Thursday Troubleshooter: Why don't the rules apply to the new hire in this dental practice?
QUESTION: I’m the practice manager of a two-dentist three-hygienist practice. We hired a recent grad as a front desk reception/scheduling coordinator to replace a full-time person. After a few weeks she decided she wanted to work in the back as an assistant. The owner and I agreed to "share” her, even though there really wasn't a need for another assistant.
The change did not happen in my favor. She was moved to the back to learn and removed from her desk duties, which were passed on to me. I handled the front desk alone for two months. I requested help from the second assistant and asked if we could go back to sharing her. The owner told me she doesn't like working in the front.
Then I found out he gave her a raise without my knowledge, and wrote off a $600 balance from her mother's account. She also tried to change codes on her mother's account to decrease the fee without my knowledge. This has never happened before as I do salary and write-offs. I feel there is a significant lack of transparency here.
This person is supposed to report to me, yet she reports to the dentist. I blame him for allowing her to manipulate him and change the way things are done. We don't have this issue with any other employees. I’ve brought this to the dentist’s attention, and he said he thinks I’m treating her unfairly because she’s working in the back. I just want to run the office the way it should be run without the owner usurping my authority. Please help.
ANSWER FROM JUDY KAY MAUSOLF, Founder of Practice Solutions, Inc:
You have several different issues. I would suggest that you as the practice administrator (PA) schedule a meeting with the doctors to discuss the following topics.
• Staffing for the front desk coordinator position—Evaluate current needs and discuss what to do now that the new hire is working in the back.
• What are the doctors’ expectations regarding who the team should go to with suggestions, questions, or concerns?
• What is the process for giving a team member a raise?
• What is the process for employee family member write-offs and adjustments?
It’s important to shift the conversation from being about what you and the new hire want to what supports the practice standards. Right now it feels like it’s a battle between you and her. Instead, establish standards together with the leadership team that are the same for everyone. Otherwise you divide the team. I recommend the following strategies to my clients.

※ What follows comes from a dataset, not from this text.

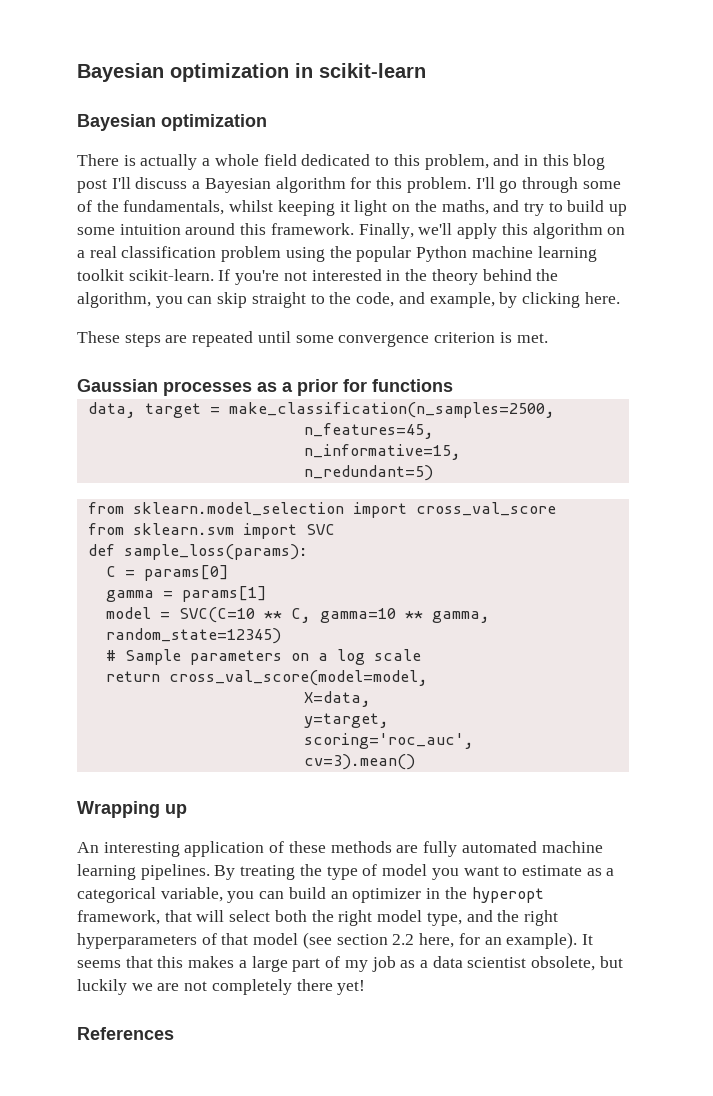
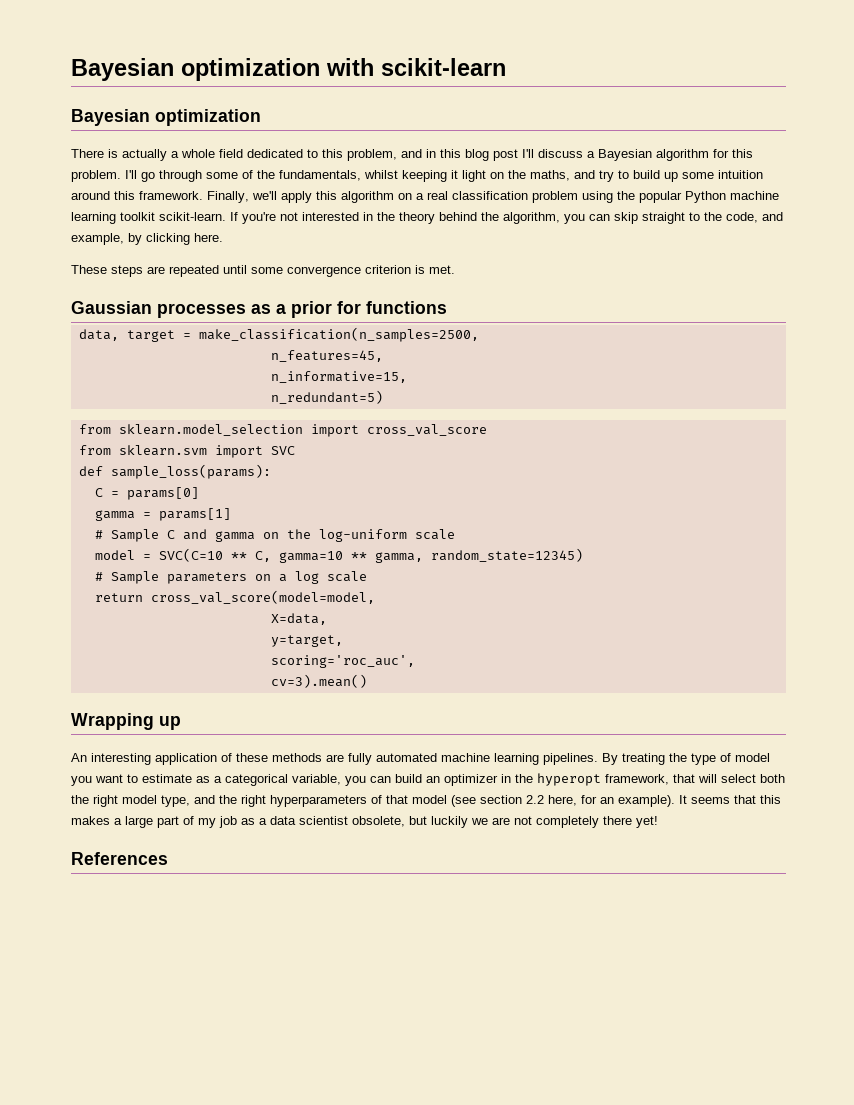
[77,63,313,82] Bayesian optimization in -> [71,58,374,81] Bayesian optimization with
(267, 594) none -> [94,529,455,542] // # Sample C and gamma on the log-uniform scale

A united leadership is the most important strategy to build a happy, healthy, and high performing team. Without it performance expectations will be ambiguous and the team will conform to whatever are the lowest expectations.United leadership starts with getting the leadership team aligned. This team is made up of owner/partner doctor(s) and the PA. I suggest the leaders schedule weekly meetings, and the PA become the designated point of entry to the leaders. Team members should bring all questions, requests, or concerns to the PA, who will then share them at a meeting with the leaders. The leadership team will discuss and come to a solution. The PA should then meet with the team member(s) within 48 hours to share the leaders’ decisions.
It’s also important to have a defined decision-making strategy. I coach leadership teams to use what I refer to as WOW decision making. WOW stands for “weed out weeds.” A weed is anything that destroys relationships or makes a patient feel unwelcome or uncomfortable. WOW decision making gives leaders a positive and proven decision-making strategy. The results are consistent and fair decisions that support the team, patients, and practice.
WOW decision making is based on the following four fundamentals:
• Patients, Practice, and Team! What is in the best interests of the patients, practice, and team, not just any individual?
•Practical! What makes sense? Is something realistic with what you have available regarding time, money, or people?
•Precedence! What precedent is being set? If something is done once for one team member, it becomes the expectation for entire team. If it is not across the board, it will feel like favoritism or inconsistency.
•Passion! Are the leaders passionate enough about their decision to defend it, even to the point of losing a patient or team member? I suggest not implementing anything that the leaders think is just “nice to do.” “Nice to do”won’t be worth defending if the practice could lose a patient or team member.
Setting clear standards for the team will clarify expectations in the future and eliminate the chafing of who is right and who is wrong based on different opinions. Remember that if there aren’t clear standards established it is just an opinion.